Give back exactly the lines from the one that includes "discount: 10% = 337.74 -> none" to the last line below, both included, and no further lines.

Revision tracking records:
========================================================================
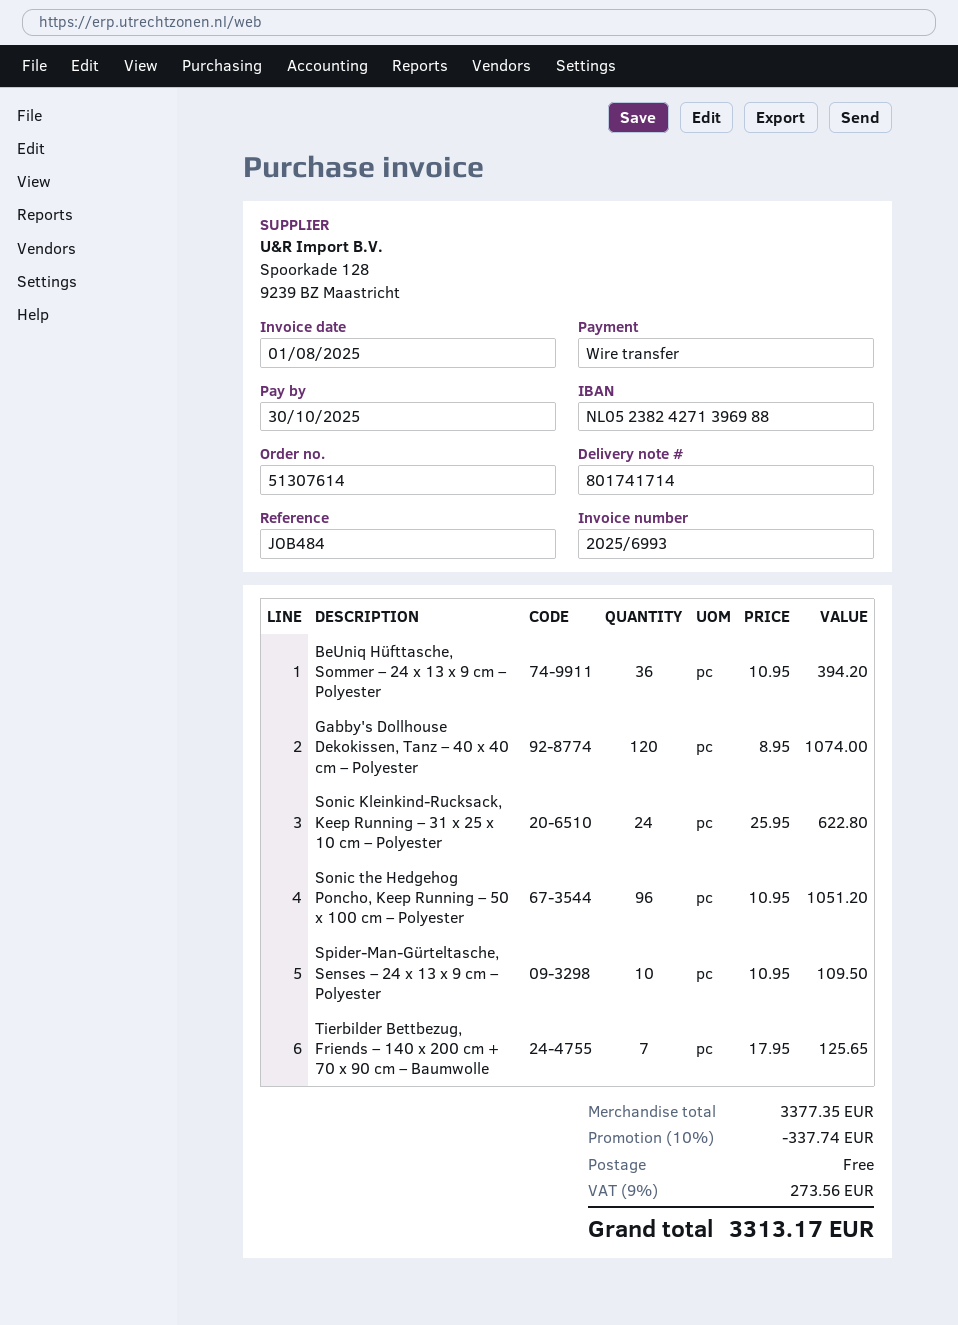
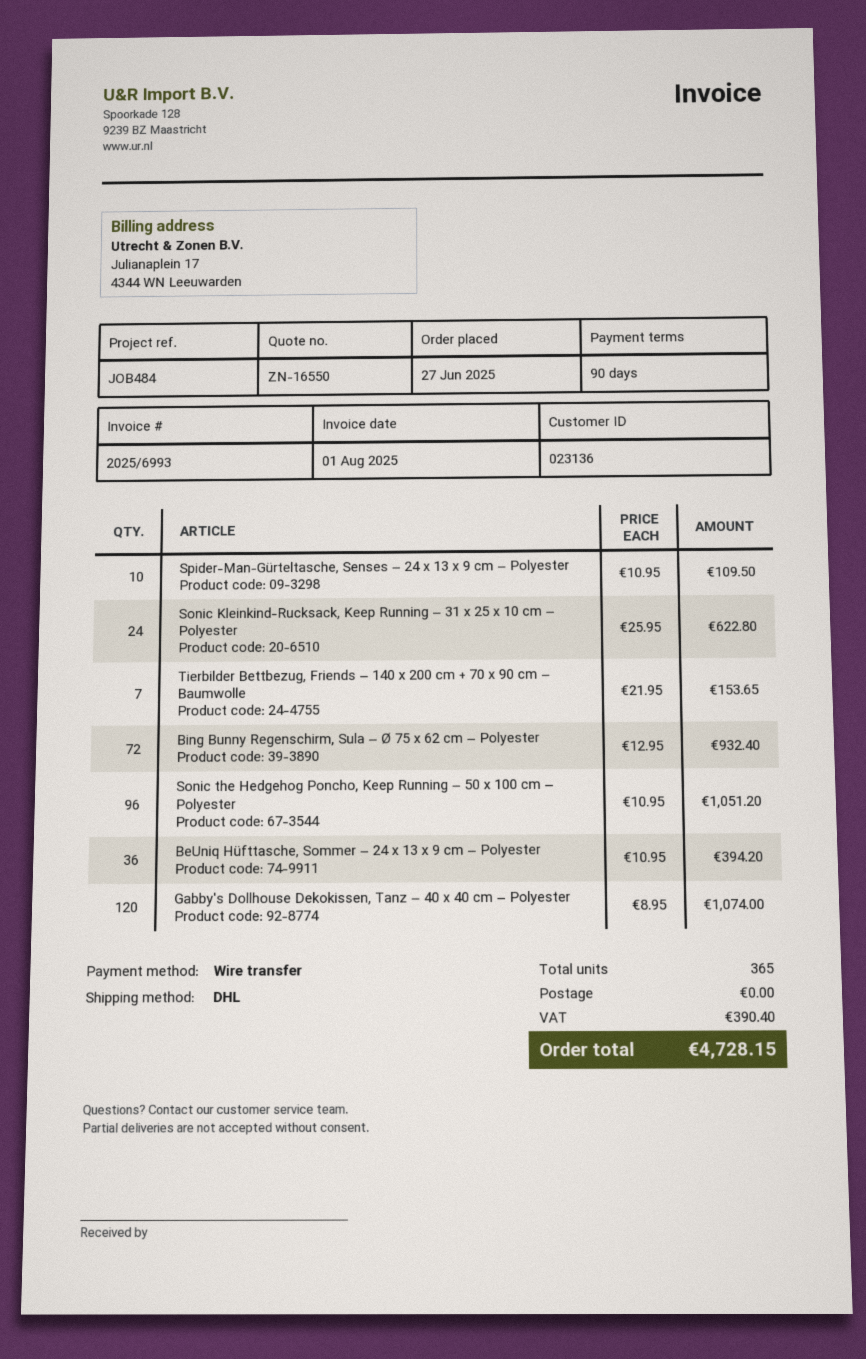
Tierbilder Bettbezug, Friends – 140 x 200 cm + 70 x 90 cm – Baumwolle: 7 x 17.95 = 125.65 -> 7 x 21.95 = 153.65
Bing Bunny Regenschirm, Sula – Ø 75 x 62 cm – Polyester: none -> 72 x 12.95 = 932.40
discount: 10% = 337.74 -> none
tax: 273.56 -> 390.40
total: 3313.17 -> 4728.15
========================================================================
SOLUTION TO THIS PROBLEM:
discount: 10% = 337.74 -> none
tax: 273.56 -> 390.40
total: 3313.17 -> 4728.15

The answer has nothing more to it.